-- Task data --
=== Section Start ===

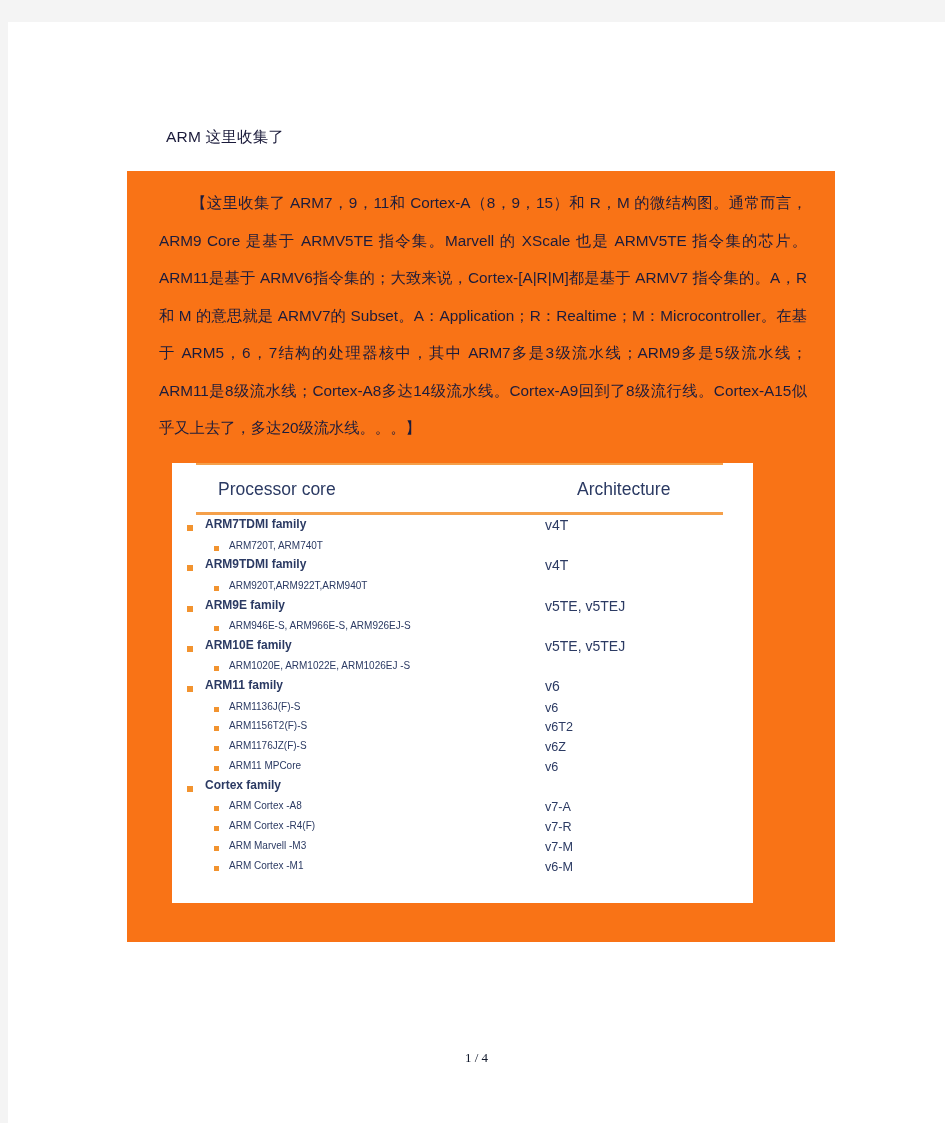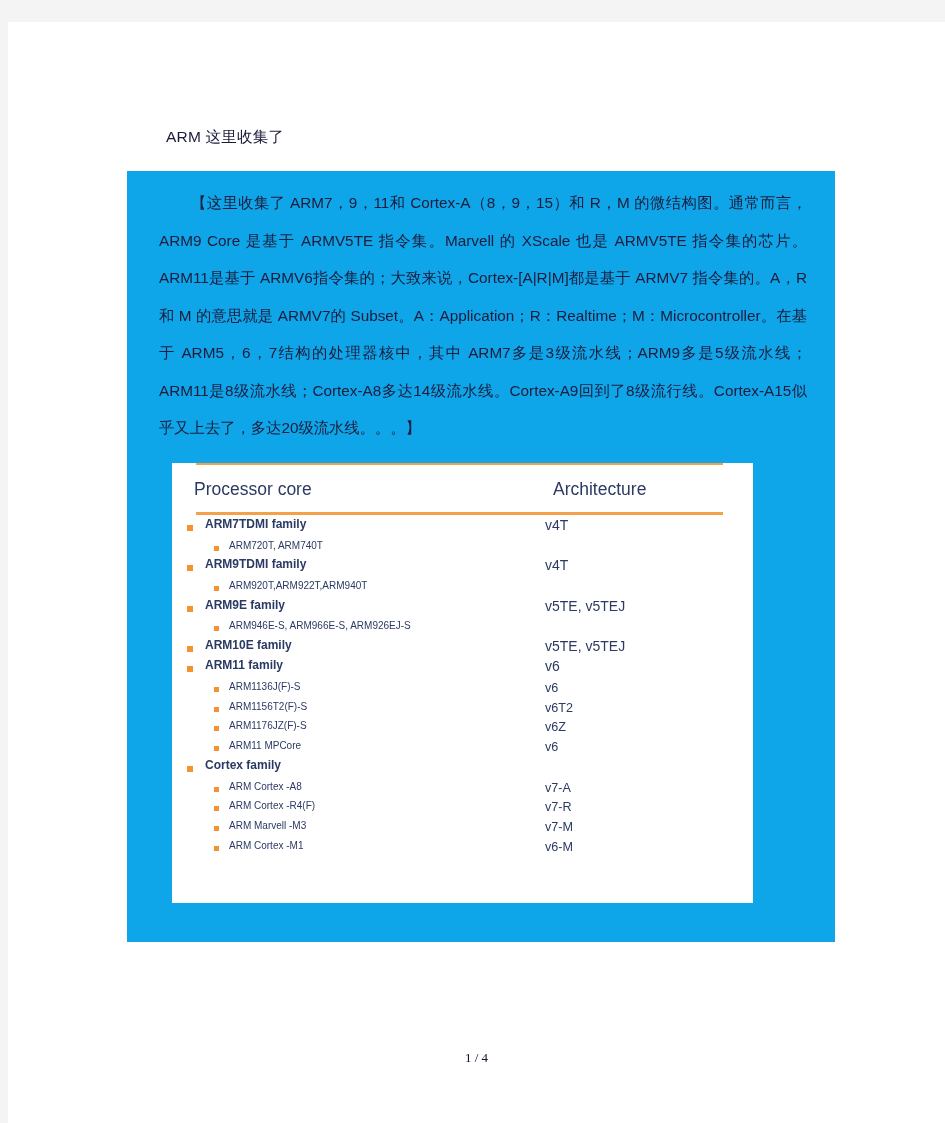"【这里收集了 ARM7，9，11和 Cortex-A（8，9，15）和 R，M" .content-block { background: #0ea5e9 -> #f97316 }
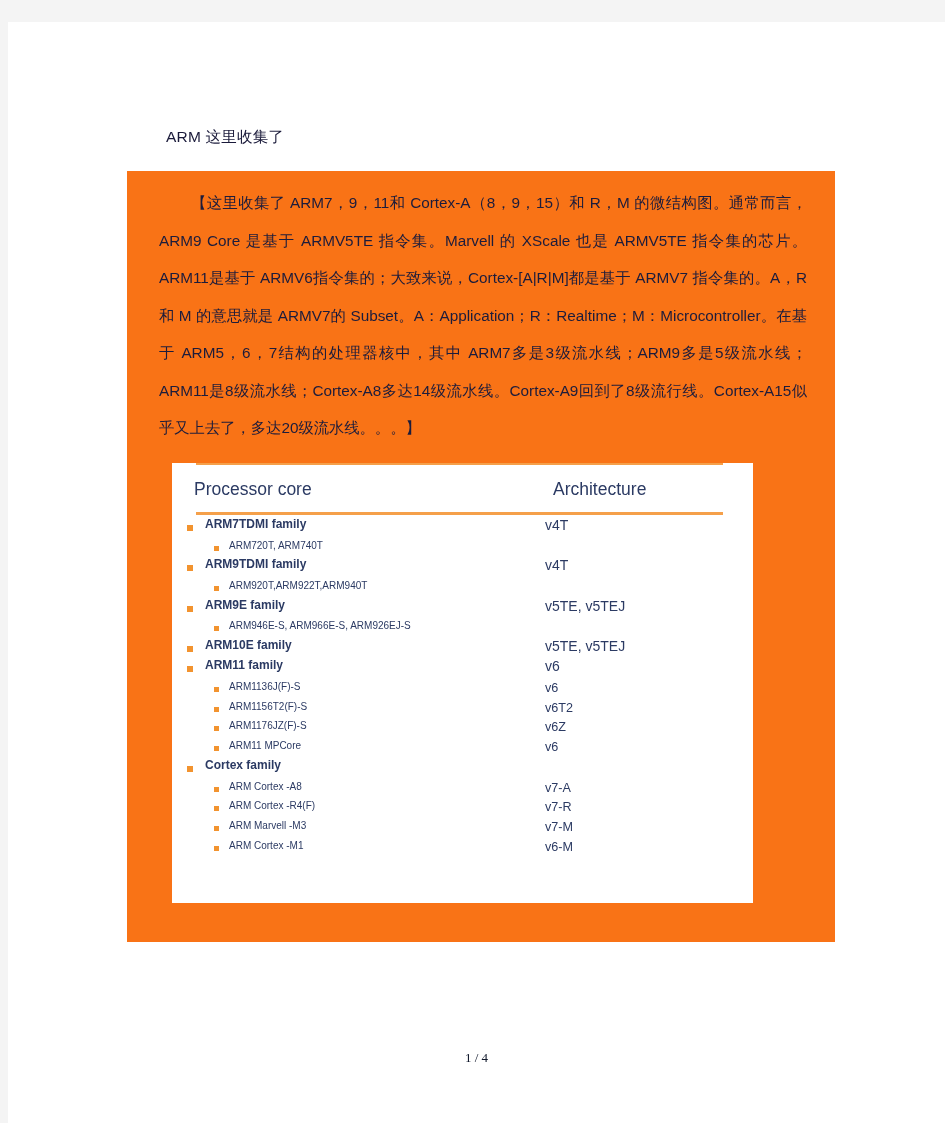"Processor core" .thead { left: 12px -> 36px }
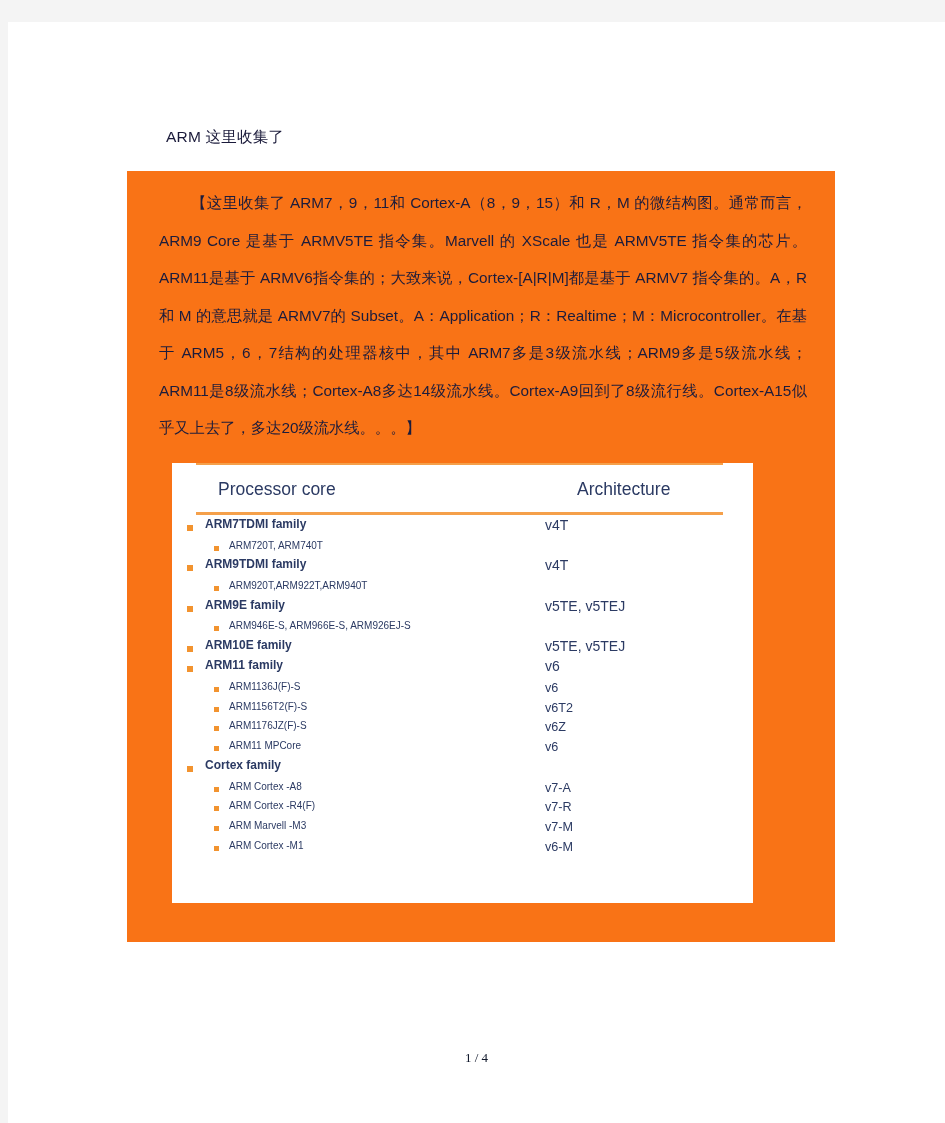"ARM1020E, ARM1022E, ARM1026EJ -S" div.row { html: none -> <div> <span></span> <span>ARM1020E, ARM1022E, ARM1026EJ -S</span> </div> }
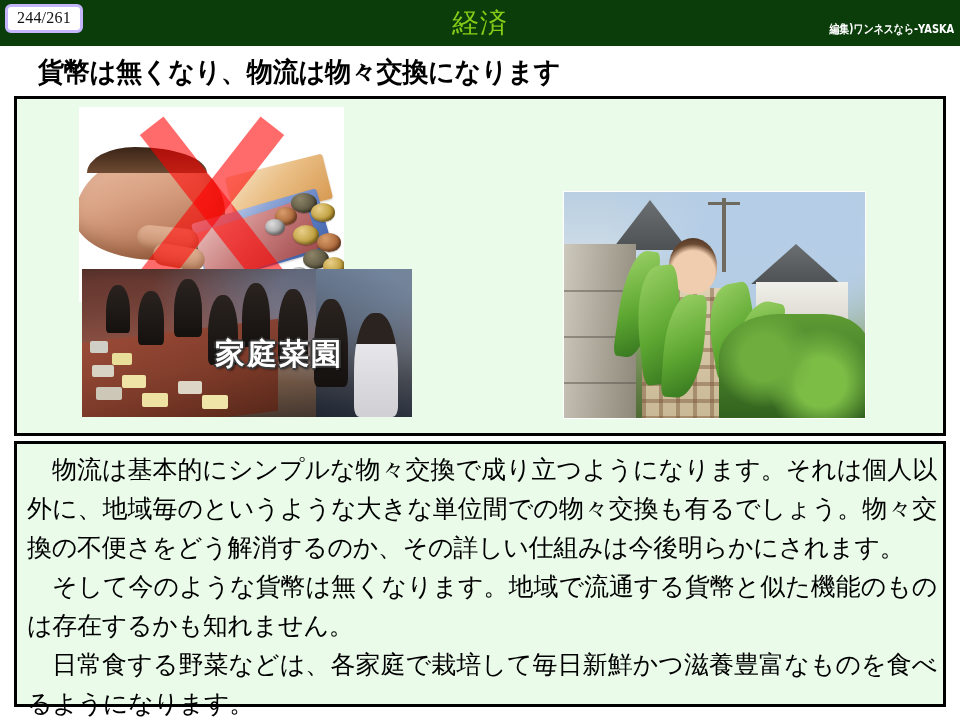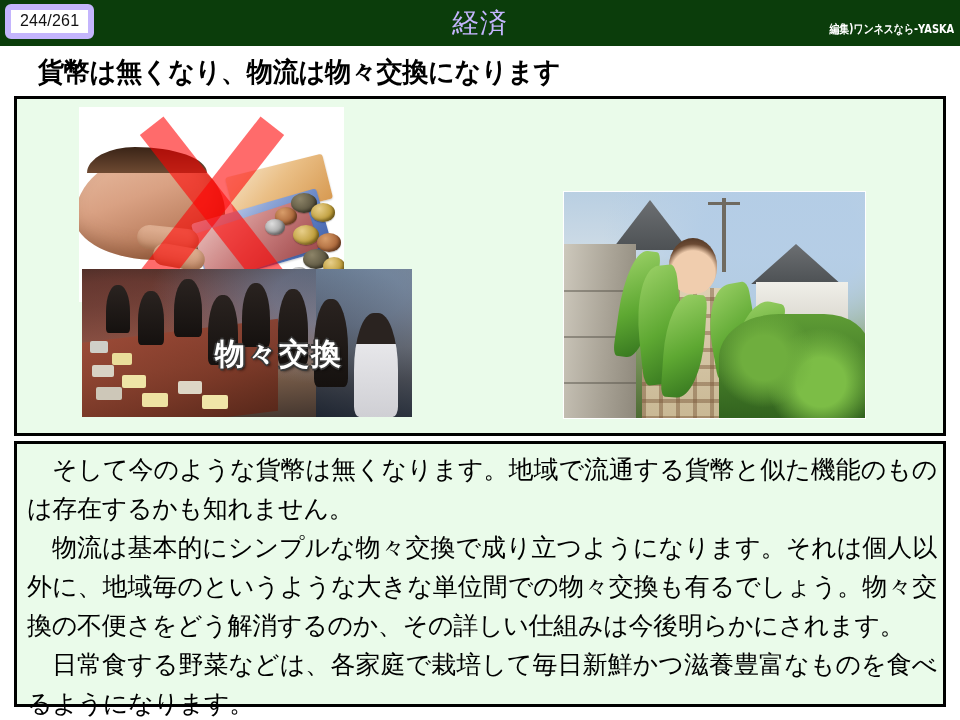"244/261" .page-badge { border: 6px solid #c4b5fd -> 3px solid #c4b5fd; font-family: Liberation Sans, sans-serif -> Liberation Serif, serif }
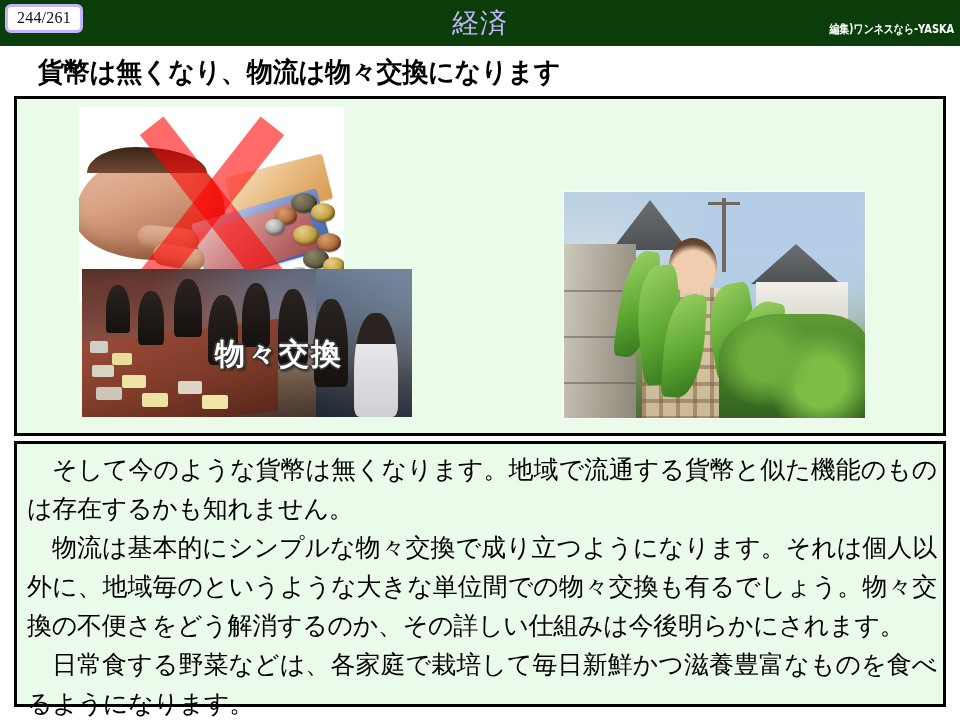"経済" .banner-title { color: #c4b5fd -> #84cc16 }
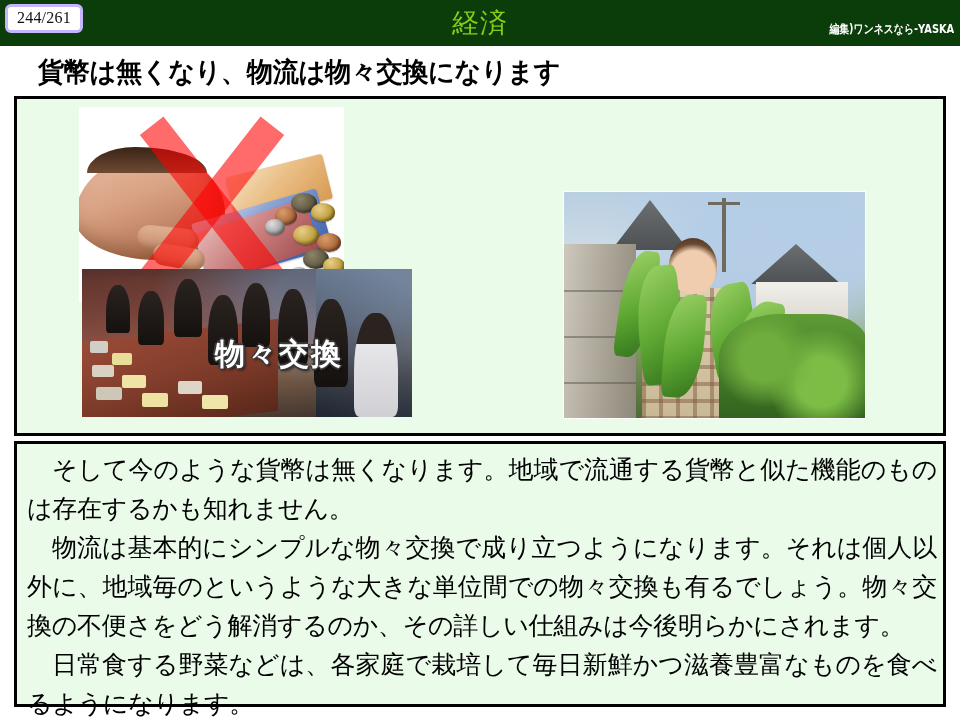"物々交換" div.photo-label { text: 物々交換 -> 家庭菜園 }
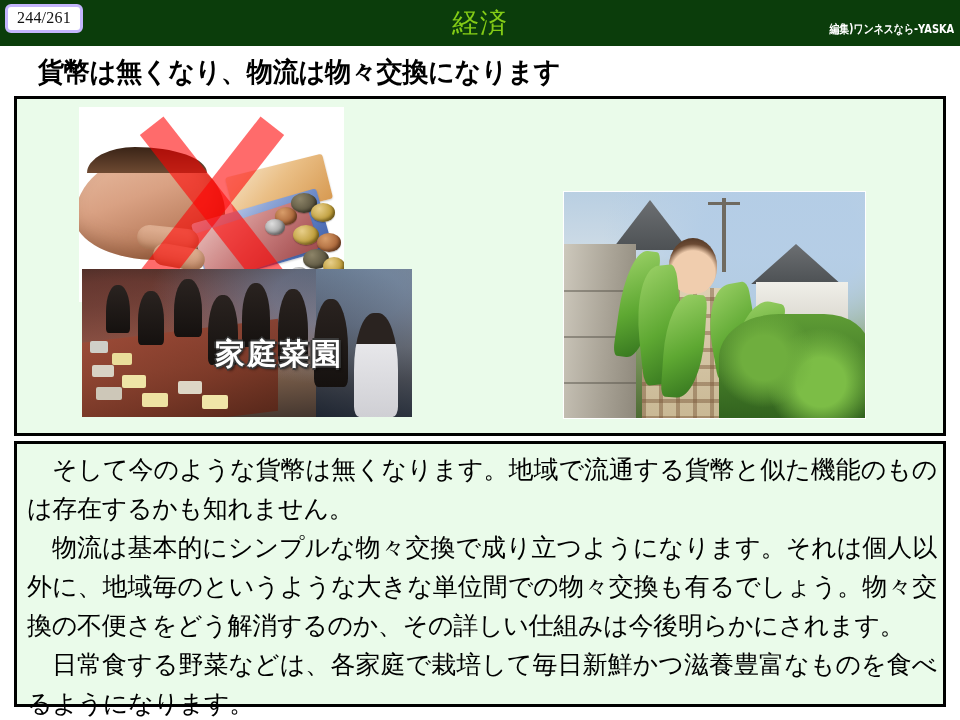"そして今のような貨幣は無くなります。地域で流通する貨幣と似た機能のものは存在する" p { order: before "物流は基本的にシンプルな物々交換で成り立つようになります。それは個人以外に、地域" -> after "物流は基本的にシンプルな物々交換で成り立つようになります。それは個人以外に、地域" }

=== Section End ===

-- What to produce --
An exact copy of every entry, without pictures, should be your output.

-- Solution to this task --
"【这里收集了 ARM7，9，11和 Cortex-A（8，9，15）和 R，M" .content-block { background: #0ea5e9 -> #f97316 }
"Processor core" .thead { left: 12px -> 36px }
"ARM1020E, ARM1022E, ARM1026EJ -S" div.row { html: none -> <div> <span></span> <span>ARM1020E, ARM1022E, ARM1026EJ -S</span> </div> }
"244/261" .page-badge { border: 6px solid #c4b5fd -> 3px solid #c4b5fd; font-family: Liberation Sans, sans-serif -> Liberation Serif, serif }
"経済" .banner-title { color: #c4b5fd -> #84cc16 }
"物々交換" div.photo-label { text: 物々交換 -> 家庭菜園 }
"そして今のような貨幣は無くなります。地域で流通する貨幣と似た機能のものは存在する" p { order: before "物流は基本的にシンプルな物々交換で成り立つようになります。それは個人以外に、地域" -> after "物流は基本的にシンプルな物々交換で成り立つようになります。それは個人以外に、地域" }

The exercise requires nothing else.